HM's next major reference work will be Taylor's Encyclopedia of Plants (Oct.), which carries Tenenbaum's byline as editor and which draws from those seven refurbished Taylor titles. "This is different from other encyclopedias because it's all about North American plants only," she says, "and it doesn't just give descriptions. It tells you how and when to grow them—as well as what won't grow for you." The book is organized alphabetically by genus, but the index includes common names as well, so gardeners who can't be bothered with Latin can still find the facts they seek. A special effort will launch a 50,000 first printing of the Encyclopedia of Plants, which will benefit from an ad/promo campaign and, in an unusual move, Tenenbaum will be doing publicity.

Asked how HM keeps the Taylor Guides in the foreground amid all the gardening books clamoring for attention, Tenenbaum replies, "They have a distinguished heritage.
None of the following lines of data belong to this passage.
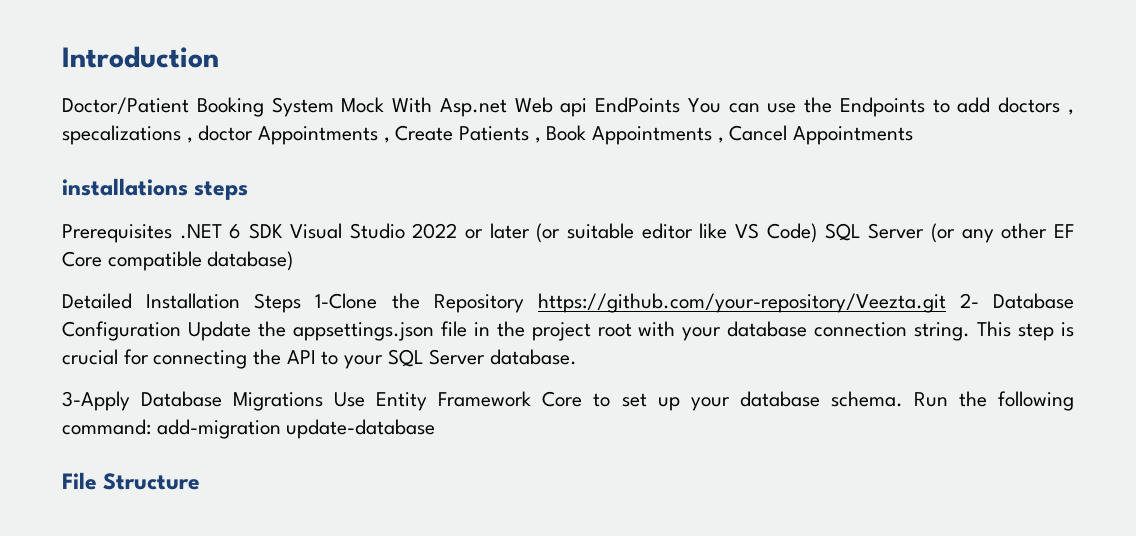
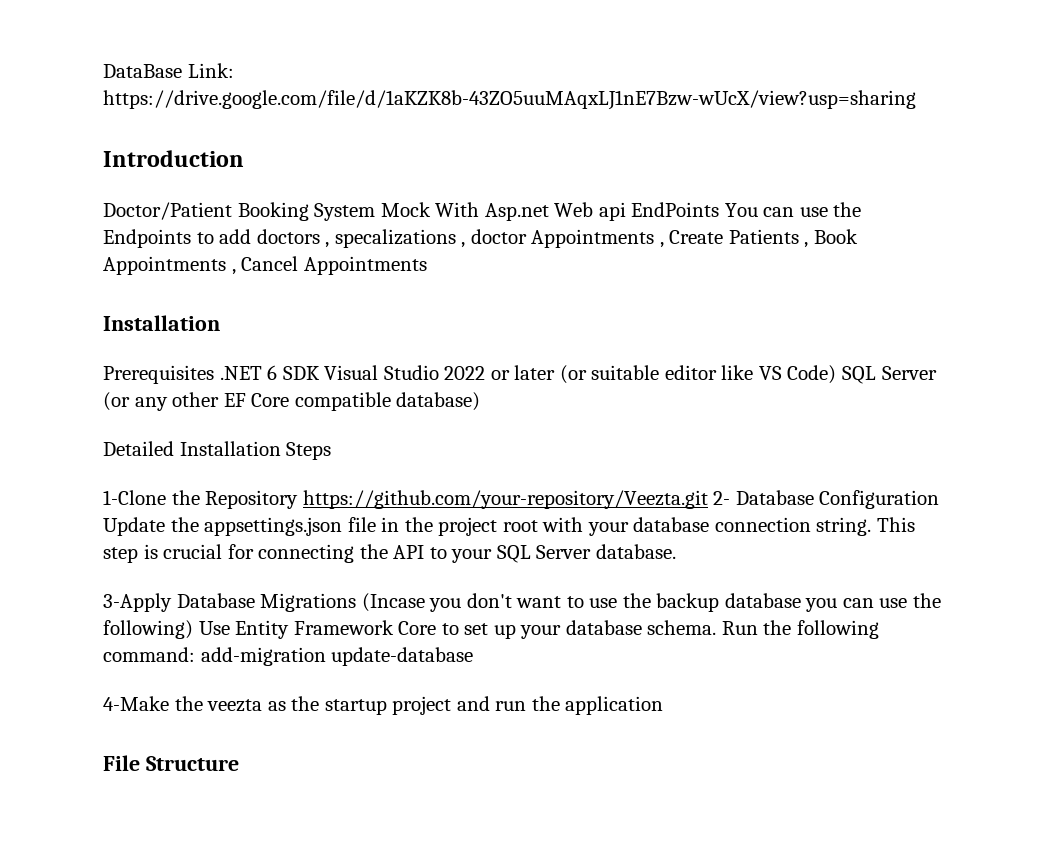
+ DataBase Link: https://drive.google.com/file/d/1aKZK8b-43ZO5uuMAqxLJ1nE7Bzw-wUcX/view?usp=sharing
  Doctor/Patient Booking System Mock With Asp.net Web api EndPoints You can use the Endpoints to add doctors , specalizations , doctor Appointments , Create Patients , Book Appointments , Cancel Appointments
- installations steps
+ Installation
- Detailed Installation Steps 1-Clone the Repository https://github.com/your-repository/Veezta.git 2- Database Configuration Update the appsettings.json file in the project root with your database connection string.
+ Detailed Installation Steps
+ 1-Clone the Repository https://github.com/your-repository/Veezta.git 2- Database Configuration Update the appsettings.json file in the project root with your database connection string.
- 3-Apply Database Migrations Use Entity Framework Core to set up your database schema.
+ 3-Apply Database Migrations (Incase you don't want to use the backup database you can use the following) Use Entity Framework Core to set up your database schema.
+ 4-Make the veezta as the startup project and run the application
They also have good pictures and good information." At present, the plant encyclopedia is the only new Taylor Guide scheduled, as Tenenbaum awaits future signals from the market before making further commitments to the series. "It's hard to see what's missing in a book that a lot of people would want to buy," she remarks, "but there are still some other books we're planning, including one on orchids by William Cullina, who wrote The New England Wild Flower Society Guide to Growing and Propagating Wildflowers and Native Trees, Shrubs and Vines."

Mary Gay Shipley That Bookstore in Blytheville Easier Than Redecorating

Mary Gay Shipley, owner of That Bookstore in Blytheville (Ark.), divides the gardening titles in her store into two categories: "There are books for people who really want to dig in the garden, and there are the others for people who want to look and think, one day I'll have a garden and it will look like this."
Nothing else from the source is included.